The 2022–23 Salvadoran gang crackdown, referred to in El Salvador as the Régimen de Excepción (Spanish for State of Exception) and the Guerra Contra las Pandillas (Spanish for War Against the Gangs), began in March 2022 in response to a crime spike between 25 and 27 March 2022, when 87 people were killed in El Salvador. The Salvadoran government blamed the spike in murders on criminal gangs in the country, resulting in the country's legislature approving a state of emergency that suspended the rights of association and legal counsel, and increased the time spent in detention without charge, among other measures that expanded the powers of law enforcement in the country.

As of 16 March 2023, over 66,000 people accused of having gang affiliations have been arrested, which has overcrowded El Salvador's prisons. Domestically, the crackdown has been popular among Salvadorans weary of gang violence. Conversely, human rights groups expressed concern that the arrests were arbitrary and had little to do with gang violence, and several U.S. government representatives expressed concern about the violence in the country and the methods used to combat it; these comments were criticized by Salvadoran President Nayib Bukele.

In January 2023, Minister of Defense René Merino Monroy announced that the government registered 496 homicides in 2022, a 56.8 percent decrease from 1,147 homicides in 2021. He attributed the decrease in homicides on the gang crackdown.

Background

Historical homicide rates 

For decades, El Salvador had one of the highest rates of gang-related violence in the world. In 2015, the country's homicide rate reached 103 homicides per 100,000 people–or 6,650 homicides registered that year–making it the most violent country in the Western Hemisphere.
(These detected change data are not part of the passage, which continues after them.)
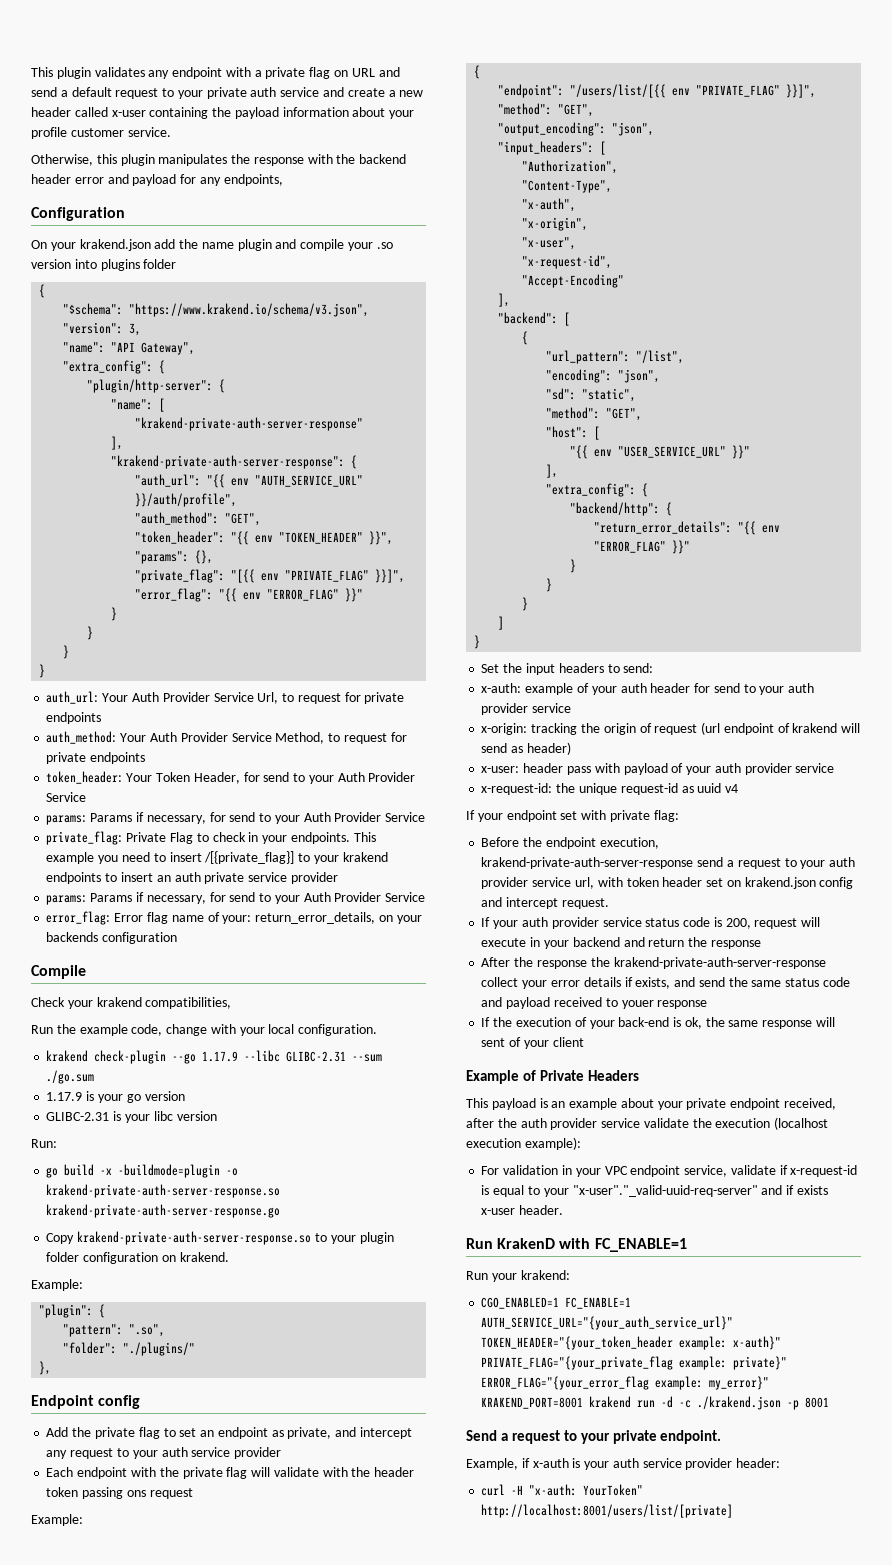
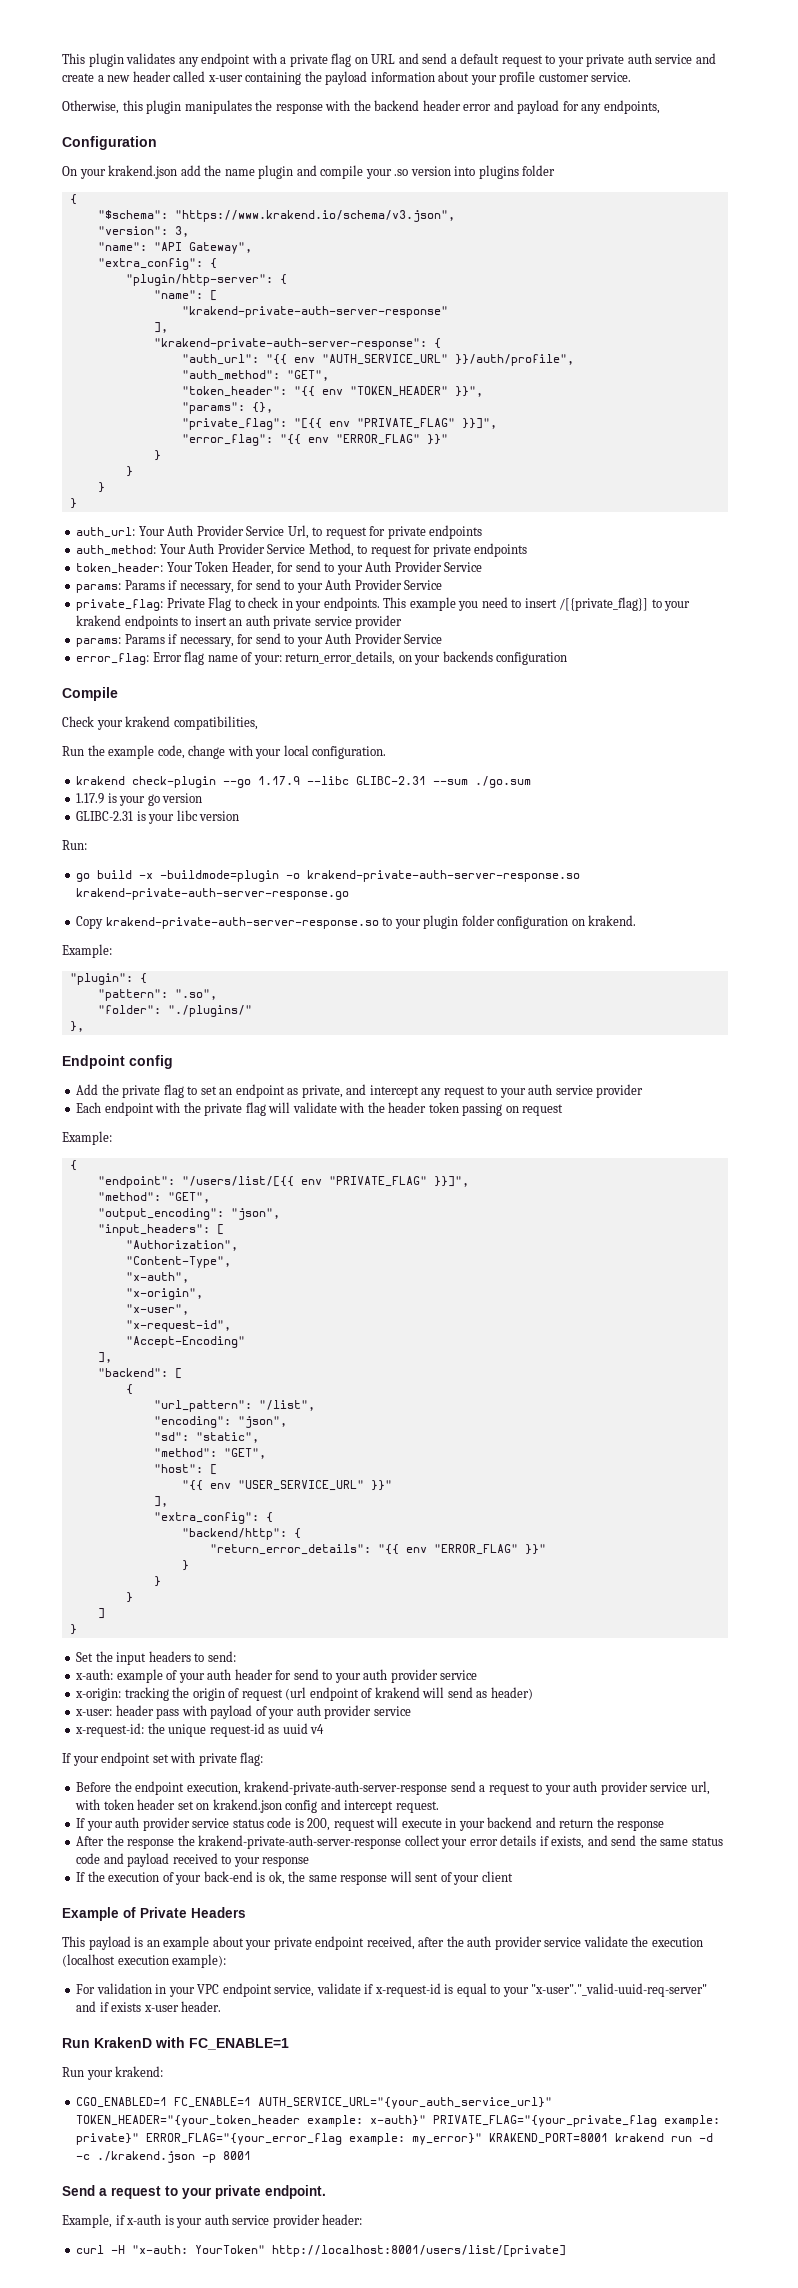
[126,1490,146,1497] ons -> [505,1106,519,1113] on
[621,1000,654,1009] youer -> [233,1857,260,1867] your

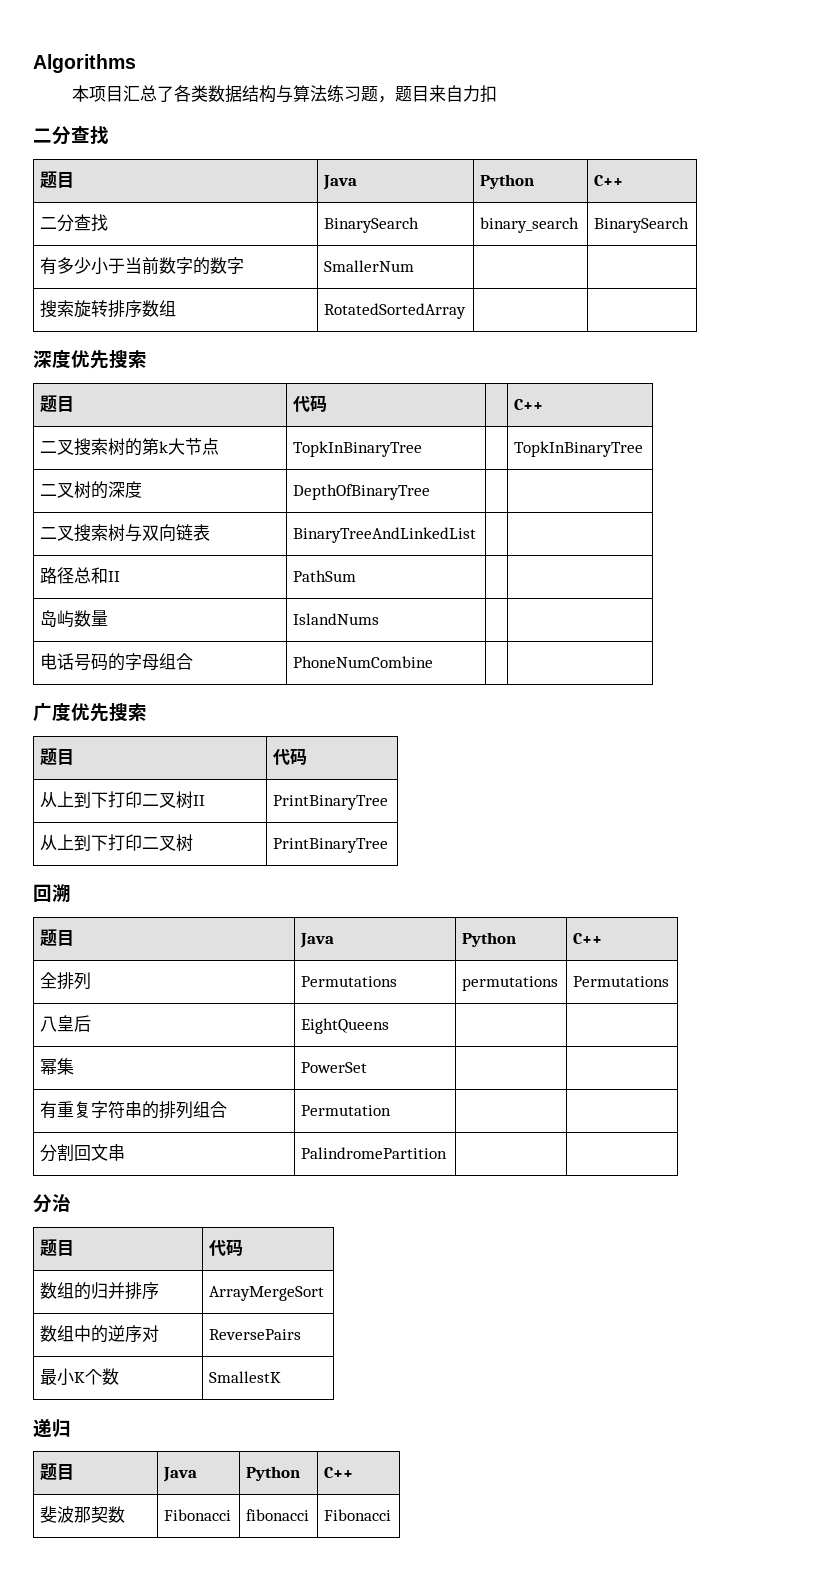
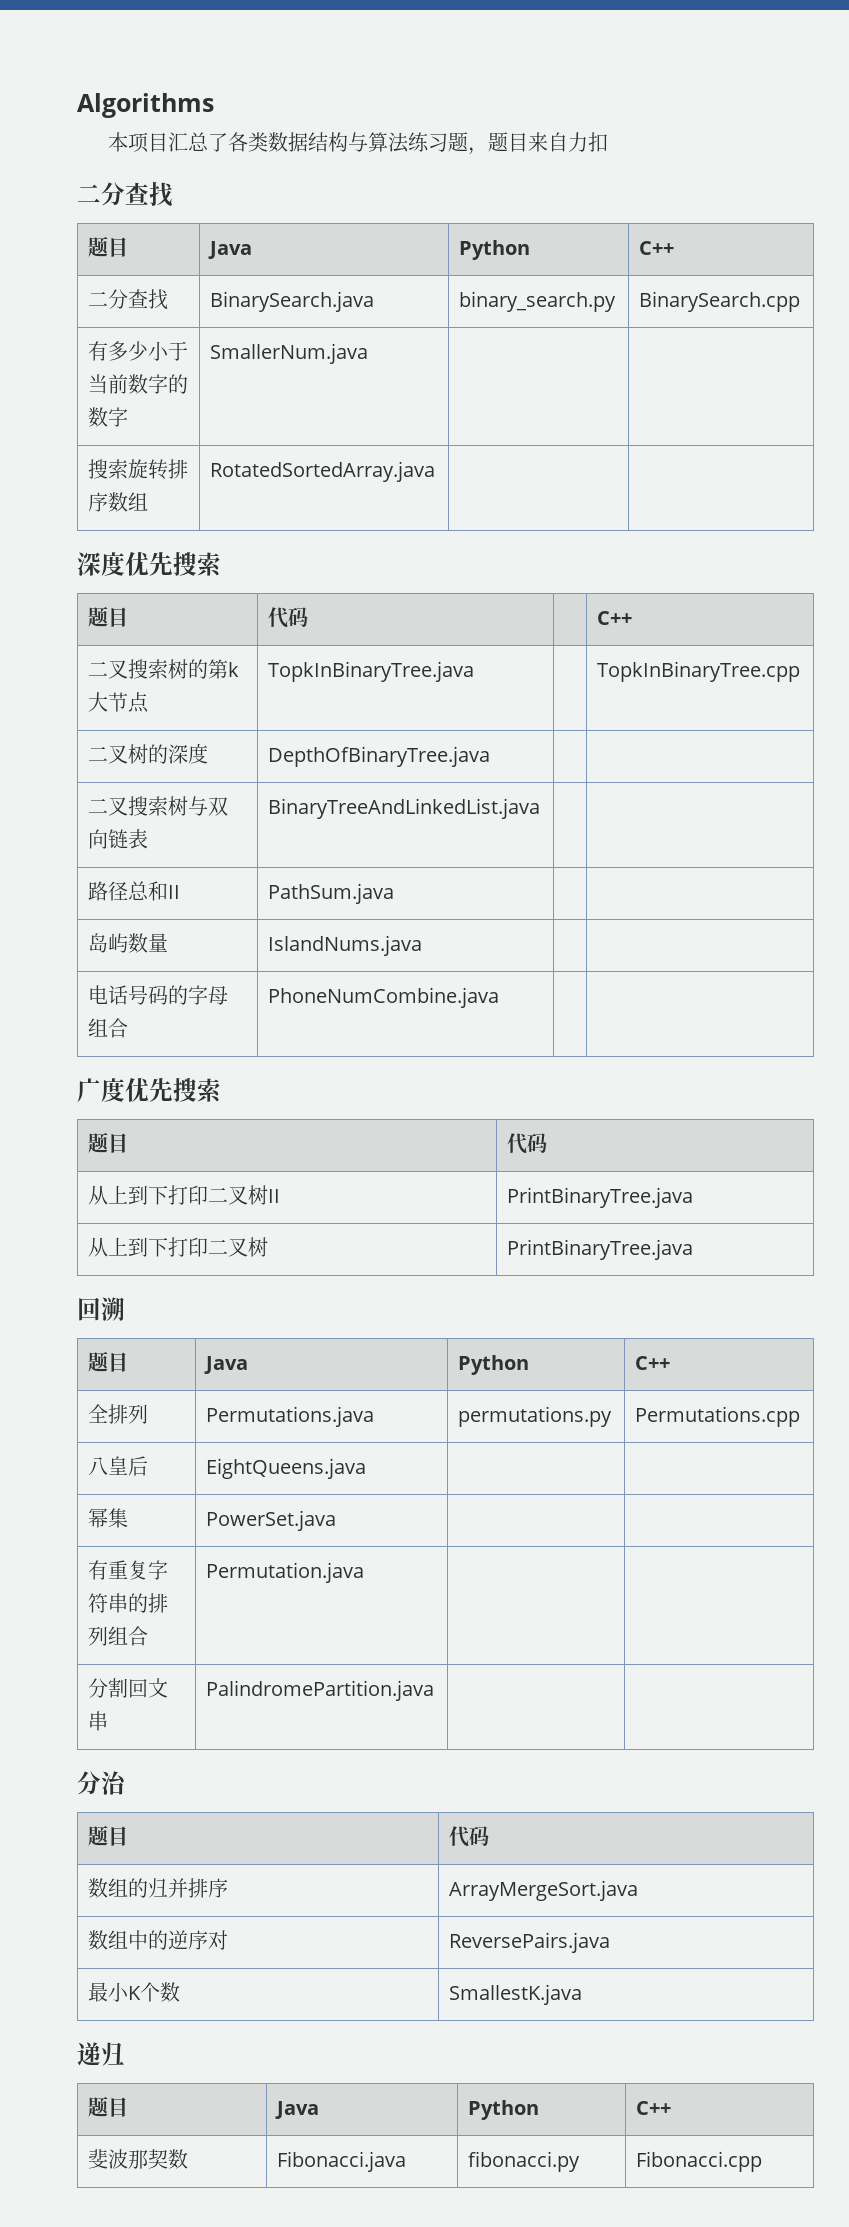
[324,217,420,233] [480,217,580,233] [594,217,690,233] BinarySearch | binary_search | BinarySearch -> [210,291,375,312] [459,291,617,312] [639,291,801,312] BinarySearch.java | binary_search.py | BinarySearch.cpp
[324,260,415,272] SmallerNum -> [210,343,369,364] SmallerNum.java
[324,303,467,319] RotatedSortedArray -> [210,461,436,482] RotatedSortedArray.java
[293,441,423,457] [514,441,644,457] TopkInBinaryTree | | TopkInBinaryTree -> [268,661,475,682] [597,661,801,682] TopkInBinaryTree.java | | TopkInBinaryTree.cpp
[293,484,431,500] DepthOfBinaryTree -> [268,746,491,767] DepthOfBinaryTree.java
[293,527,477,543] BinaryTreeAndLinkedList -> [268,798,541,819] BinaryTreeAndLinkedList.java
[293,570,357,582] PathSum -> [268,883,395,904] PathSum.java
[293,613,380,625] IslandNums -> [268,935,423,956] IslandNums.java
[293,656,434,668] PhoneNumCombine -> [268,987,500,1008] PhoneNumCombine.java
[273,795,389,810] PrintBinaryTree -> [507,1187,694,1208] PrintBinaryTree.java
[273,838,389,853] PrintBinaryTree -> [507,1239,694,1260] PrintBinaryTree.java
[301,976,398,987] [462,976,559,991] [573,976,670,987] Permutations | permutations | Permutations -> [206,1406,375,1427] [458,1406,613,1427] [635,1406,801,1427] Permutations.java | permutations.py | Permutations.cpp
[301,1018,390,1034] EightQueens -> [206,1458,367,1479] EightQueens.java
[301,1062,368,1073] PowerSet -> [206,1510,337,1531] PowerSet.java
[301,1105,392,1116] Permutation -> [206,1562,365,1583] Permutation.java
[301,1147,448,1159] PalindromePartition -> [206,1680,435,1701] PalindromePartition.java
[209,1286,325,1301] ArrayMergeSort -> [449,1880,639,1901] ArrayMergeSort.java
[209,1329,302,1340] ReversePairs -> [449,1932,611,1953] ReversePairs.java
[209,1371,282,1383] SmallestK -> [449,1984,583,2005] SmallestK.java
[164,1509,232,1521] [246,1509,310,1521] [324,1509,392,1521] Fibonacci | fibonacci | Fibonacci -> [277,2151,407,2172] [468,2151,581,2172] [636,2151,763,2172] Fibonacci.java | fibonacci.py | Fibonacci.cpp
By 2018, the homicide rate decreased to 52 homicides per 100,000 people (3,340 homicides).

In June 2019, newly inaugurated President Nayib Bukele made combatting gang violence a priority for his administration, and announced his "Territorial Control Plan" which sought to crackdown on gang violence and improve security within the country. Actions taken by the country's security forces included the increase of military and police presence in specific municipalities where gang influence was significant, instituting lockdowns in prisons by confining prisoners to their cells and severing cell phone service in prisons, and improving the equipment and technology used by the National Civil Police (PNC) and the Salvadoran Army.

In 2021, the homicide rate reached the lowest it has been since the Salvadoran Civil War ended in 1992, with 18 homicides per 100,000 people. Although the decline in homicides began in 2016, Bukele attributed it to his policies, and it has been one of his most-touted accomplishments. Bukele enjoys an extremely high approval rating of approximately 85 percent, one of the highest in the world. In December 2021, the United States government accused Bukele of negotiating a secret agreement with the gangs, reducing violence in return for financial and prison benefits. Additionally, the United States Department of the Treasury sanctioned two Salvadoran officials it claimed conducted the talks. Bukele called the accusations of making a deal a "lie" and denounced previous administrations who made similar deals.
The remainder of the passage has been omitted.